Records drawn from a dataset:
####
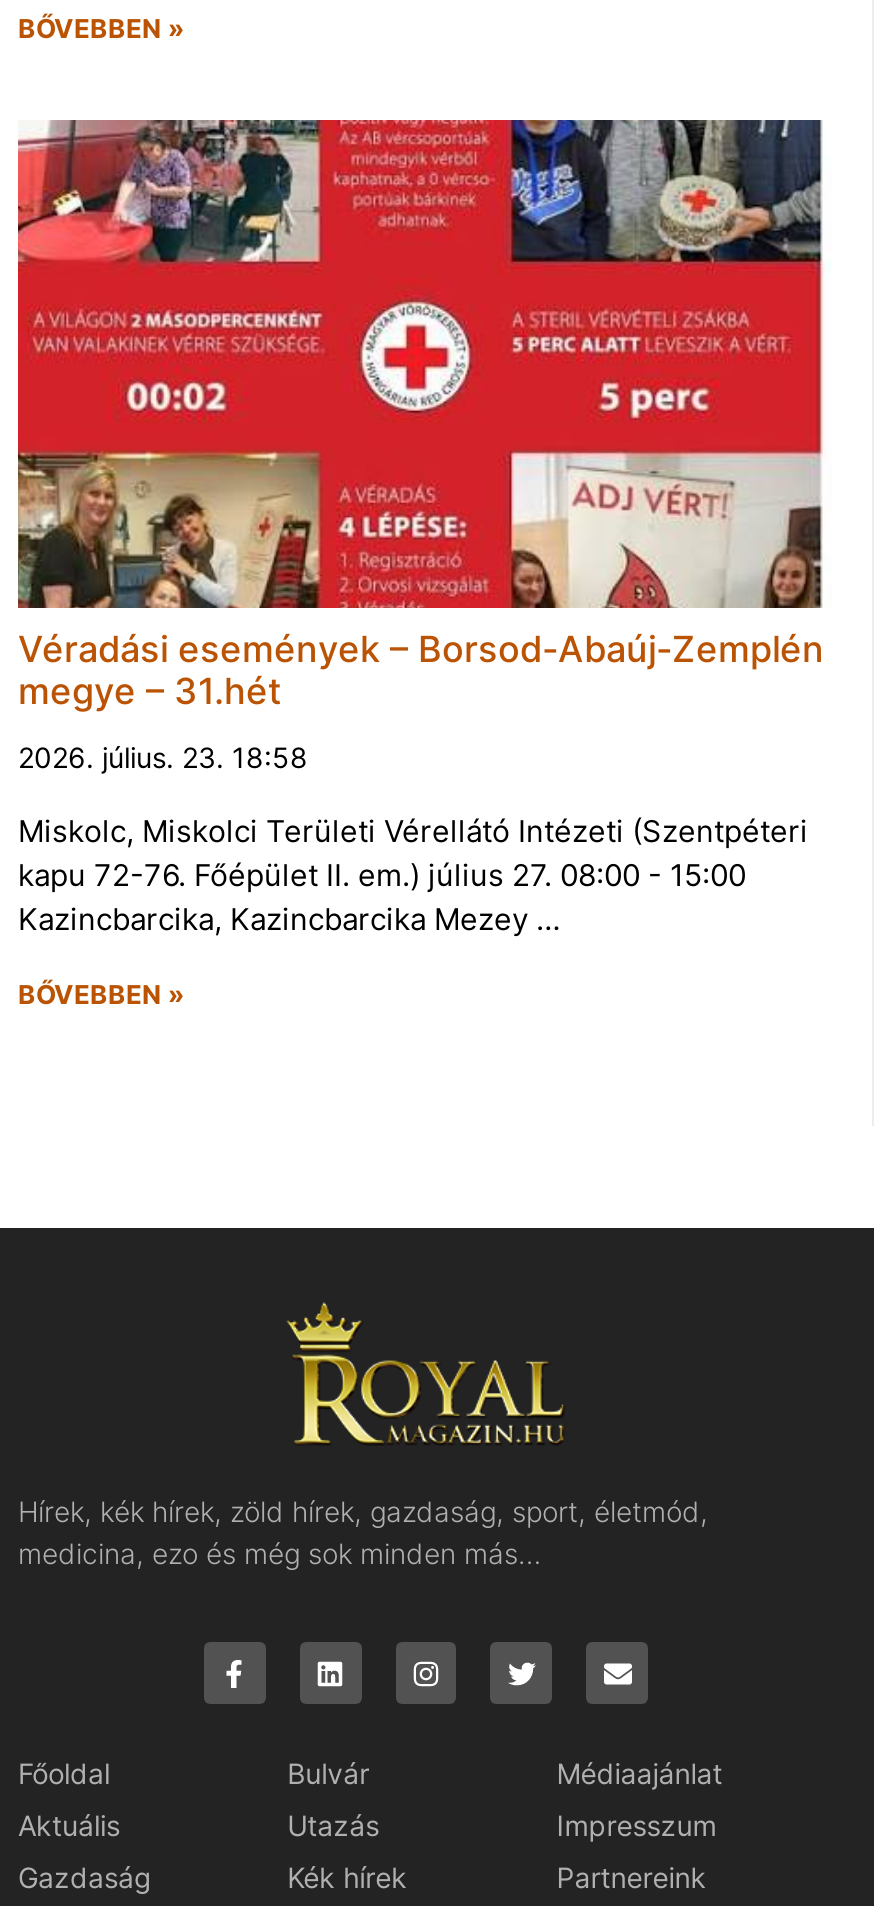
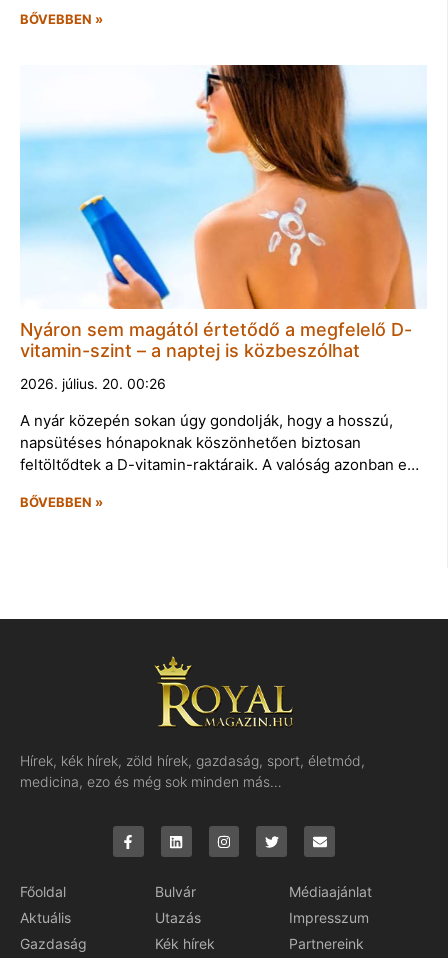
- [image]
- Véradási események – Borsod-Abaúj-Zemplén
- megye – 31.hét
+ [image]
+ Nyáron sem magától értetődő a megfelelő D-
+ vitamin-szint – a naptej is közbeszólhat

- 2026. július. 23. 18:58
+ 2026. július. 20. 00:26

- Miskolc, Miskolci Területi Vérellátó Intézeti (Szentpéteri
- kapu 72-76. Főépület II. em.) július 27. 08:00 - 15:00
- Kazincbarcika, Kazincbarcika Mezey …
+ A nyár közepén sokan úgy gondolják, hogy a hosszú,
+ napsütéses hónapoknak köszönhetően biztosan
+ feltöltődtek a D-vitamin-raktáraik. A valóság azonban e…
####
EXERCISE PROMPT: Copy exactly, and only, the lines from the line that contains "július. 20. 00:26" through the end of the data above.

OUTPUT FOR THIS EXERCISE:
+ 2026. július. 20. 00:26

- Miskolc, Miskolci Területi Vérellátó Intézeti (Szentpéteri
- kapu 72-76. Főépület II. em.) július 27. 08:00 - 15:00
- Kazincbarcika, Kazincbarcika Mezey …
+ A nyár közepén sokan úgy gondolják, hogy a hosszú,
+ napsütéses hónapoknak köszönhetően biztosan
+ feltöltődtek a D-vitamin-raktáraik. A valóság azonban e…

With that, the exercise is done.